What I probably still miss is :
- generating checks and checks evasions only to be used in qsearch (does someone knows how it impact strength ?, and an efficient way of doing this without incremental attack update?)
- sort capture really using the SEE value, so that bad capture are well sorted, for now my SEE only return true/false meaning if it is a good or bad cap

hgm · Post by **hgm** » Mon Dec 31, 2018 11:02 am

When I use staged move generation the main advantage comes from also staging the generation of captures themselves: I generate them by value group of the victim (i.e. Queens, Rooks, minors, Pawns). So if the capture of a Queen provides a cutoff, I never get to generating and sorting captures on Rooks, minors and Pawns.

This also strongly reduces the effort taken by sorting: often value groups consist of just a single victim, with just one or perhaps two attackers, and the moves then only have to be sorted by attacker value. (And only if there is more than one.)

Validation of killers should not be that costly, in terms of CPU time. But it will require some dedicated code that serves no other purpose.

I very much doubt if sorting bad captures by SEE will buy you anything. For one, bad captures will almost always fail low, so you would have to search them all anyway. They only stand a chance of being cut moves when there are side effects that SEE cannot recognize, and this doesn't correlate that well with the actual SEE value. So in the rare case that any of the bad captures was good, searching them by SEE value will probably not help you getting the good one any quicker, on average.

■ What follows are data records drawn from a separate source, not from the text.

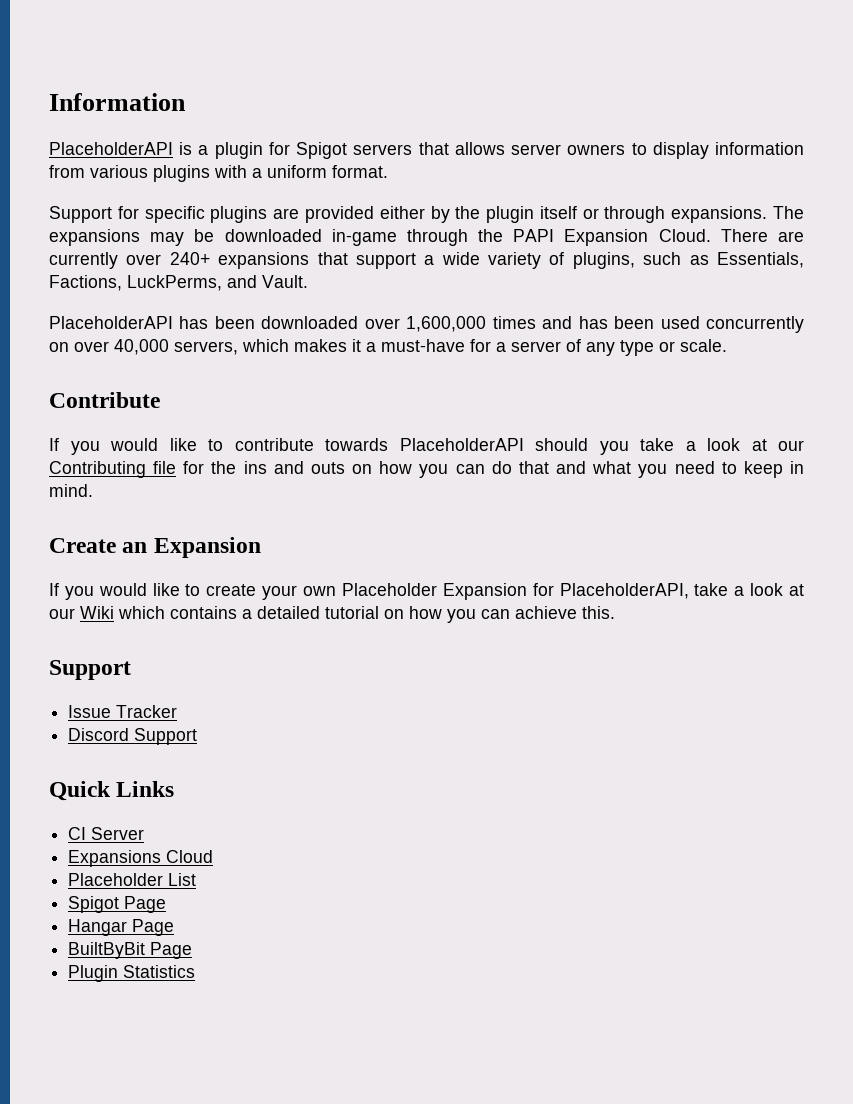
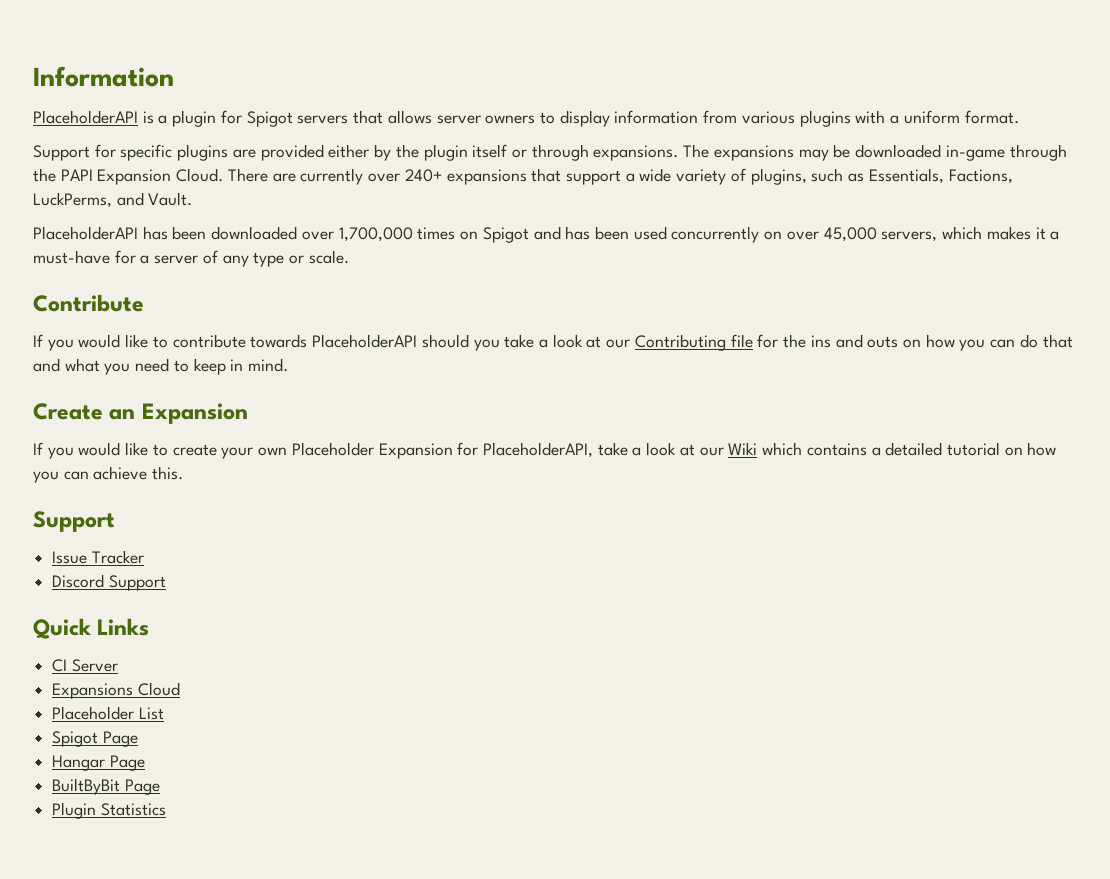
- PlaceholderAPI has been downloaded over 1,600,000 times and has been used concurrently on over 40,000 servers, which makes it a must-have for a server of any type or scale.
+ PlaceholderAPI has been downloaded over 1,700,000 times on Spigot and has been used concurrently on over 45,000 servers, which makes it a must-have for a server of any type or scale.

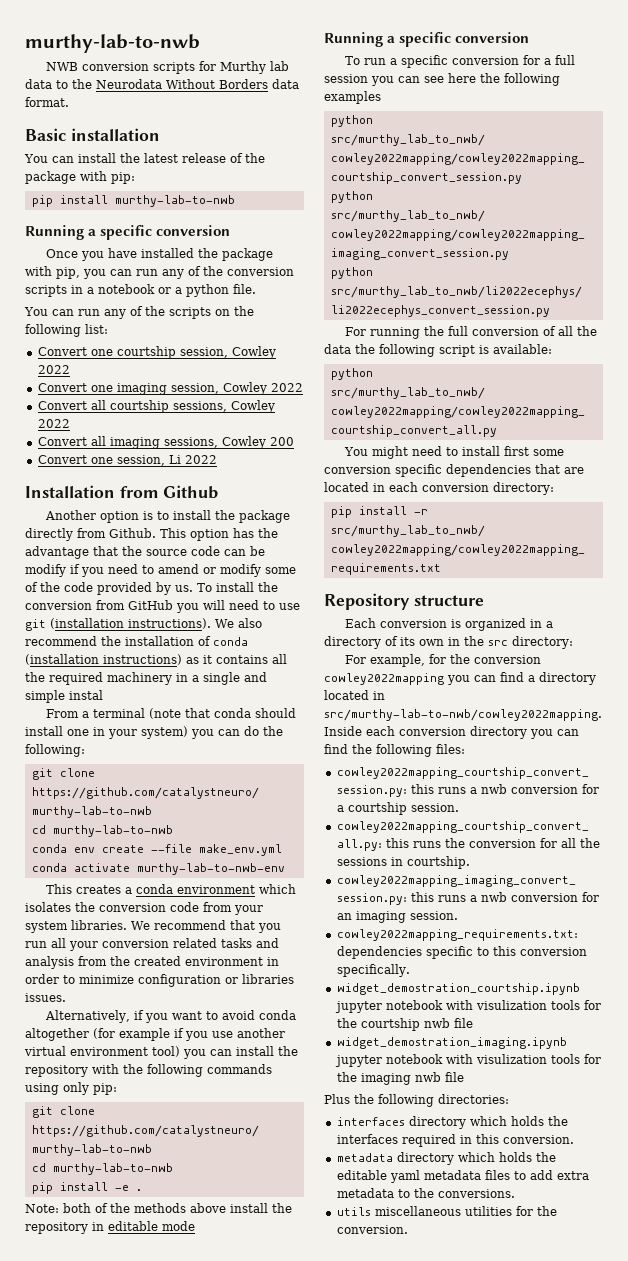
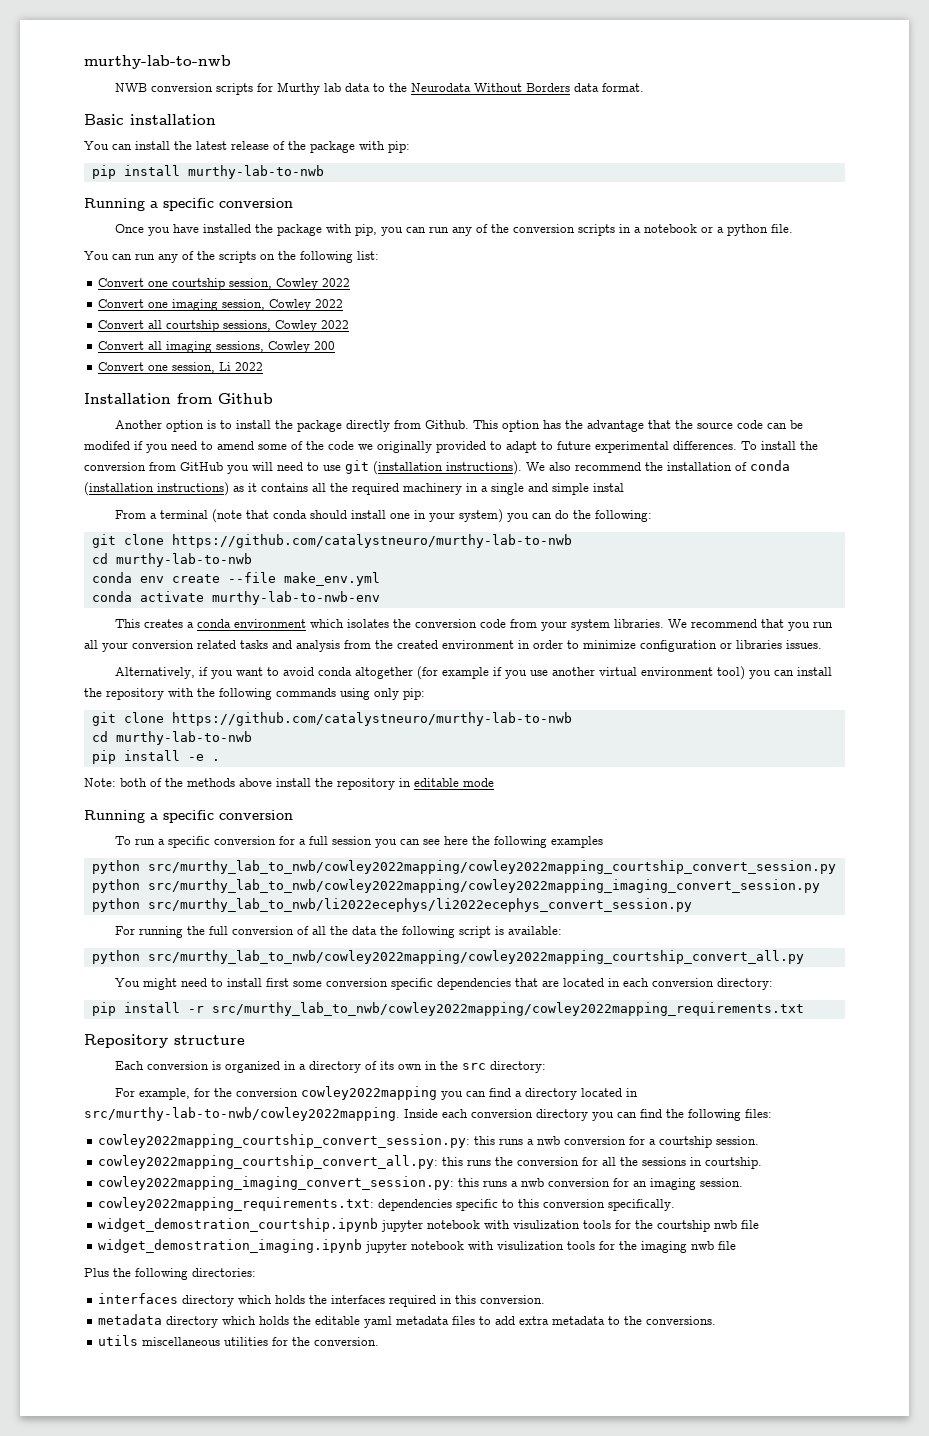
- This option has the advantage that the source code can be modify if you need to amend or modify some of the code provided by us.
+ This option has the advantage that the source code can be modifed if you need to amend some of the code we originally provided to adapt to future experimental differences.

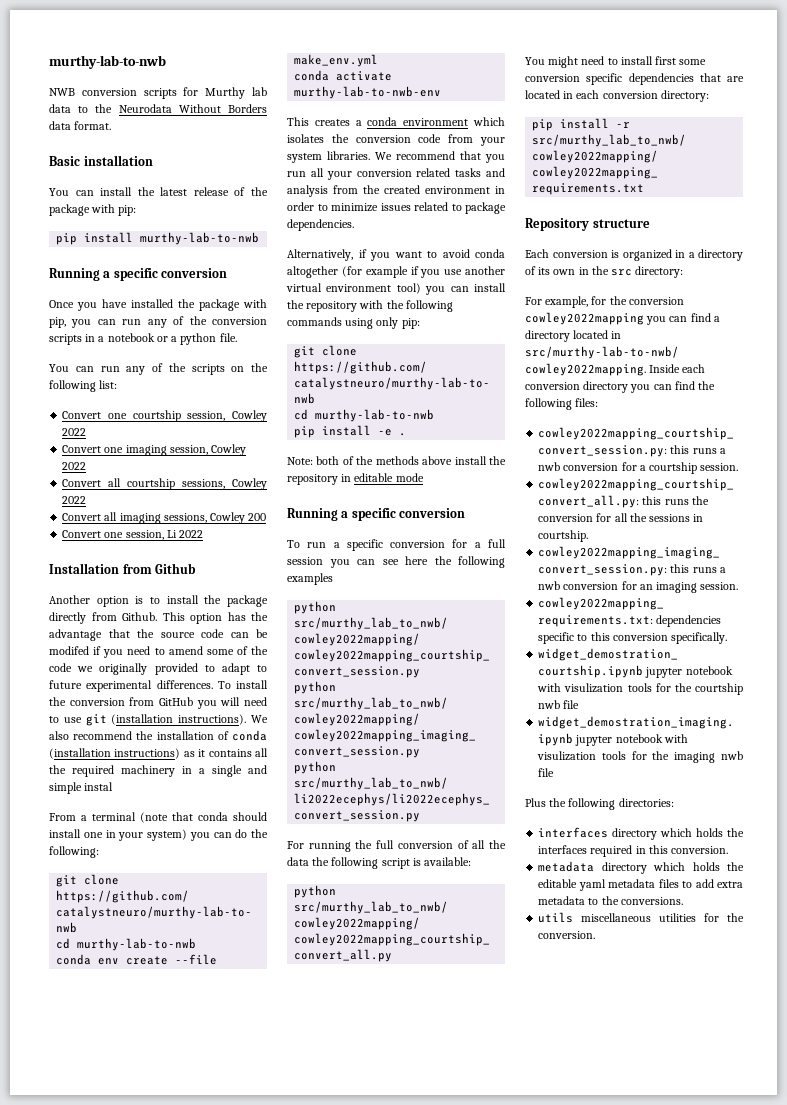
- We recommend that you run all your conversion related tasks and analysis from the created environment in order to minimize configuration or libraries issues.
+ We recommend that you run all your conversion related tasks and analysis from the created environment in order to minimize issues related to package dependencies.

xr_a_y · Post by **xr_a_y** » Mon Dec 31, 2018 12:00 pm

hgm wrote: ↑Mon Dec 31, 2018 11:02 am When I use staged move generation the main advantage comes from also staging the generation of captures themselves: I generate them by value group of the victim (i.e. Queens, Rooks, minors, Pawns). So if the capture of a Queen provides a cutoff, I never get to generating and sorting captures on Rooks, minors and Pawns.

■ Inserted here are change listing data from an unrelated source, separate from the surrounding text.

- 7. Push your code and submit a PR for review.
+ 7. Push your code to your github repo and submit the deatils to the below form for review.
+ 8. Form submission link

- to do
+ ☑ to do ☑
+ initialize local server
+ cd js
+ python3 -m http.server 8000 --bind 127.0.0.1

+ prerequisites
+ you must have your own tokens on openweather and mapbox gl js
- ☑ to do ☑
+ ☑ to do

I like that ! In Minic I use a pseudo "GeneratorPhase" enum this way

Code: Select all

        BitBoard bb = pf[ptype-1](from, p.occupancy, p.c) & ~myPieceBB;
        if      (phase == GP_cap)   bb &= oppPieceBB;  // only target opponent piece
        else if (phase == GP_quiet) bb &= ~oppPieceBB; // do not target opponent piece

I think I can introduce GP_capQ, GP_capR, GP_capMinor, GP_capP and generate only capture of a specific target type. But then I'll have to manage a multi stage generate. I'll give it a shot somedays. Thanks

Ras · Post by **Ras** » Mon Dec 31, 2018 1:10 pm

I don't think there's much to win anyway. Just run a perft 6 on the initial position with make/unmake in the leaves. And that is already a cautious estimation because when you get cutoffs in real search, make/unmake will not be done for the remaining nodes so that the actual possible gain is even smaller. Then run a full search analysis.

You'll probably find that the full search node rate is around 15% of the perft rate. Even if you ignore the effort in make/unmake and assume that the move generator is the bottleneck in perft, making the move generator twice as efficient by not generating moves that won't be executed, you'd gain half of that 15% in speed, i.e. 7.5%. Assuming 60 Elo per doubling, we're talking about 6 Elo tops. When also considering make/unmake, maybe 3 Elo.

hgm · Post by **hgm** » Tue Jan 01, 2019 9:46 am

Ras wrote: ↑Mon Dec 31, 2018 1:10 pm I don't think there's much to win anyway. Just run a perft 6 on the initial position with make/unmake in the leaves. And that is already a cautious estimation because when you get cutoffs in real search, make/unmake will not be done for the remaining nodes so that the actual possible gain is even smaller.

Make/unmake will not be done for any leaf node in search, right? Otherwise they would not be leaf nodes, by definition. In most nodes you just generate moves (captures), to conclude that all are futile. So it seems wrong to compare with a perft that does make/unmake in the leaves; this is nothing like search.

Sven · Post by **Sven** » Tue Jan 01, 2019 1:54 pm

hgm wrote: ↑Tue Jan 01, 2019 9:46 am
Ras wrote: ↑Mon Dec 31, 2018 1:10 pm I don't think there's much to win anyway. Just run a perft 6 on the initial position with make/unmake in the leaves. And that is already a cautious estimation because when you get cutoffs in real search, make/unmake will not be done for the remaining nodes so that the actual possible gain is even smaller.
Make/unmake will not be done for any leaf node in search, right? Otherwise they would not be leaf nodes, by definition. In most nodes you just generate moves (captures), to conclude that all are futile. So it seems wrong to compare with a perft that does make/unmake in the leaves; this is nothing like search.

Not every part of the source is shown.